Learn everything about Analytics

Home » 13 Most Important Pandas Functions for Data Science

13 Most Important Pandas Functions for Data Science

This article was published as a part of the Data Science Blogathon.

Introduction

Python is one of the most widely used language for Data Analysis and Data Science. Python is easy to learn, has a great online community of learners and instructors, and has some really powerful data-centric libraries. Pandas is one of the most important libraries in Python for Data Analysis, and Data Science.

Reshaping Pandas Data With Melt | Codementor

In this article, we will look at the 13 most important Pandas functions and methods that are essential for every Data Analyst and Data Scientist to know.

1. read_csv()

read_csv() function helps read a comma-separated values (csv) file into a Pandas DataFrame. All you need to do is mention the path of the file you want it to read. It can also read files separated by delimiters other than comma, like | or tab. More details here.

data_1 = pd.read_csv(r'C:UsersABCDesktopblog_dataset.csv')

The data has been read from the data source into the Pandas DataFrame. You will have to change the path of the file you want to read. You can download the dataset used in the blog.

to_csv() function works exactly opposite of read_csv(). It helps to write data contained in a Pandas DataFrame or Series to a csv file. You can read more about to_csv() here. read_csv() and to_csv() are one of the most used functions in Pandas because they are used while reading data from a data source, and are very important to know.

2. head()

head(n) is used to return the first n rows of a dataset. By default, df.head() will return the first 5 rows of the DataFrame. If you want more/less number of rows, you can specify n as an integer.

data_1.head(6)

Output:

Name Age City State DOB Gender City temp Salary
0 Alam 29 Indore Madhya Pradesh 20-11-1991 Male 35.5 50000
1 Rohit 23 New Delhi Delhi 19-09-1997 Male 39.0 85000
2 Bimla 35 Rohtak Haryana 09-01-1985 Female 39.7 20000
3 Rahul 25 Kolkata West Bengal 19-09-1995 Male 36.5 40000
4 Chaman 32 Chennai Tamil Nadu 12-03-1988 Male 41.1 65000
5 Vivek 38 Gurugram Haryana 22-06-1982 Male 38.9 35000

The first 6 rows (indexed 0 to 5) are returned as output as per expectation.

tail() is similar to head(), and returns the bottom n rows of a dataset. head() and tail() help you get a quick glance at your dataset, and check if data has been read into the DataFrame properly.

3. describe()

describe() is used to generate descriptive statistics of the data in a Pandas DataFrame or Series.
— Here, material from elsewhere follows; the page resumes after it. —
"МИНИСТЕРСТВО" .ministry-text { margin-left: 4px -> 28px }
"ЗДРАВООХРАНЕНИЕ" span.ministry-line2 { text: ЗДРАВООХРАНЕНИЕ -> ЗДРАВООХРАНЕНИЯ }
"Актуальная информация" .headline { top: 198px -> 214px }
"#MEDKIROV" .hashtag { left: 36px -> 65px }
It summarizes central tendency and dispersion of the dataset. describe() helps in getting a quick overview of the dataset. More details about describe() can be found here.

data_1.describe()

Output:

Age City temp Salary
count 9.000000 8.000000 9.000000
mean 32.000000 38.575000 44444.444444
std 5.894913 1.771803 21360.659582
min 23.000000 35.500000 18000.000000
25% 29.000000 38.300000 35000.000000
50% 32.000000 38.950000 40000.000000
75% 38.000000 39.175000 52000.000000
max 39.000000 41.100000 85000.000000

describe() lists out different descriptive statistical measures for all numerical columns in our dataset. By assigning the include attribute the value ‘all’, we can get the description to include all columns, including those containing categorical information.

4. memory_usage()

memory_usage() returns a Pandas Series having the memory usage of each column (in bytes) in a Pandas DataFrame. By specifying the deep attribute as True, we can get to know the actual space being taken by each column. More details on memory_usage() can be found here.
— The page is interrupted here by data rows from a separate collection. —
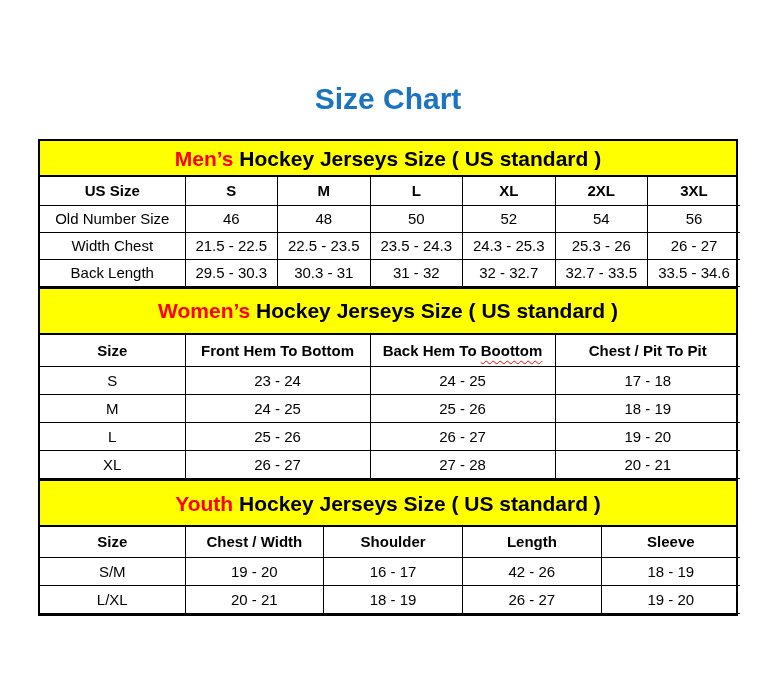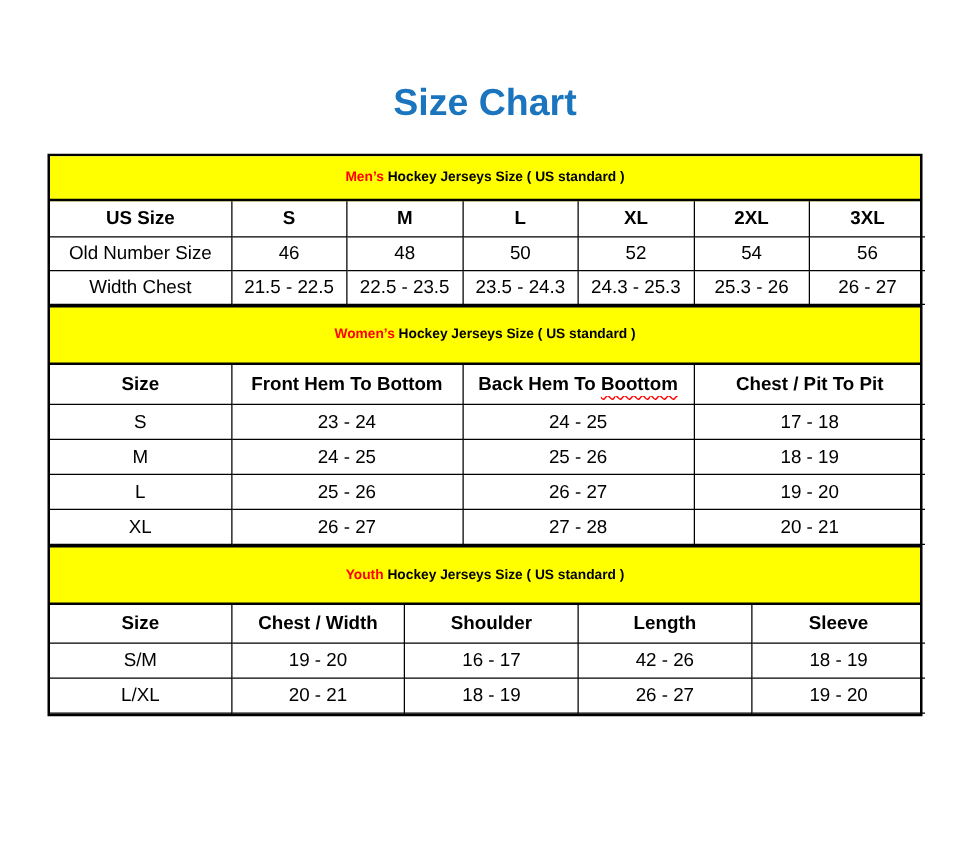"Size Chart" .page-title { margin: 0 -> 16px }
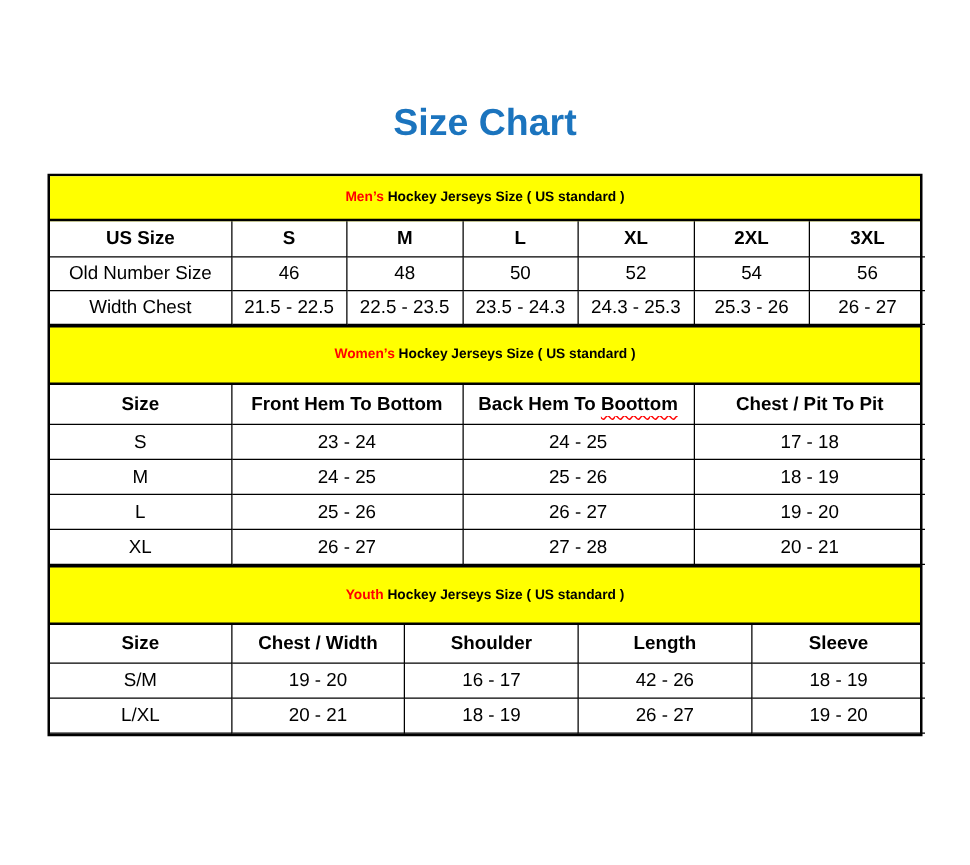"Men’s" .band { font-size: 11px -> 21px }
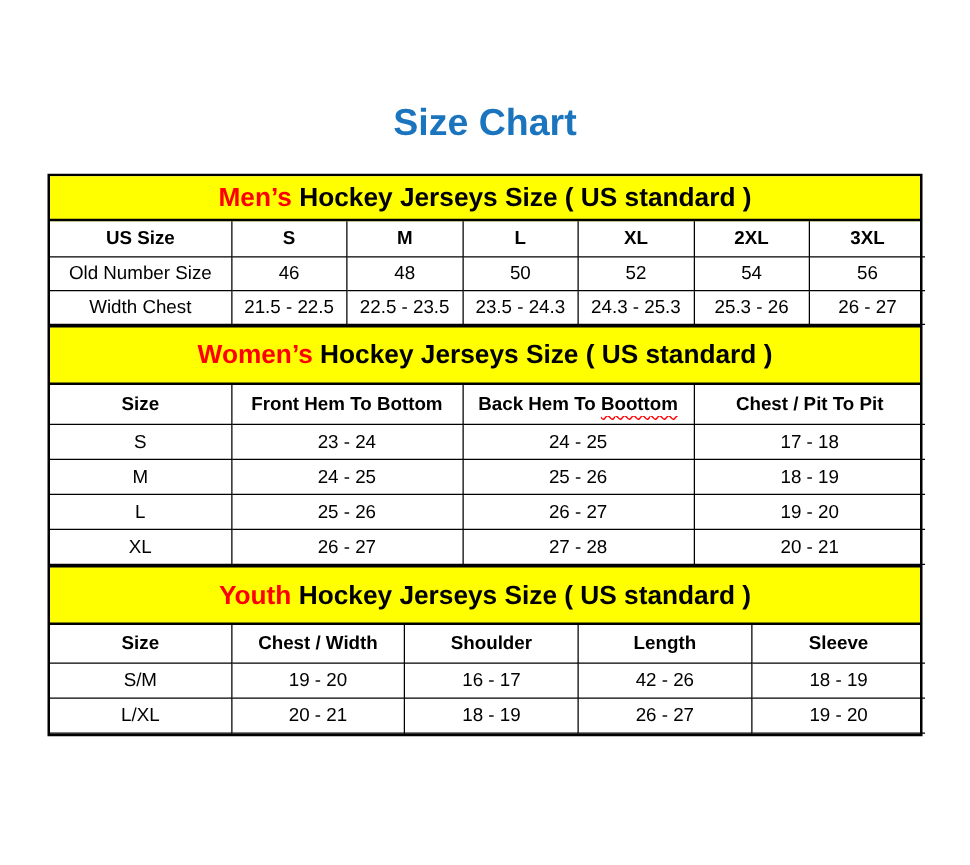"Back Length" tr { html: none -> <tr> <td>Back Length</td> <td>29.5 - 30.3</td> <td>30.3 - 31</td> <td>31 - 32</td> <td>32 - 32.7</td> <td>32.7 - 33.5</td> <td>33.5 - 34.6</td> </tr> }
data_1.memory_usage(deep=True)

Output:

Index         80
Name         559
Age           72
City         578
State        584
DOB          603
Gender       553
City temp     72
Salary        72
dtype: int64

The memory usage of each column has been given as output in a Pandas Series. It is important to know the memory usage of a DataFrame, so that you can tackle errors like MemoryError in Python.

5. astype()

astype() is used to cast a Python object to a particular data type. It can be a very helpful function in case your data is not stored in the correct format (data type). For instance, if floating point numbers have somehow been misinterpreted by Python as strings, you can convert them back to floating point numbers with astype(). Or if you want to convert an object datatype to category, you can use astype().

data_1['Gender'] = data_1.Gender.astype('category')

You can verify the change in data type by looking at the data types of all columns in the dataset using the dtypes attribute. For looking at the documentation for astype(), click here.

6. loc[:]

loc[:] helps to access a group of rows and columns in a dataset, a slice of the dataset, as per our requirement. For instance, if we only want the last 2 rows and the first 3 columns of a dataset, we can access them with the help of loc[:]. We can also access rows and columns based on labels instead of row and column number.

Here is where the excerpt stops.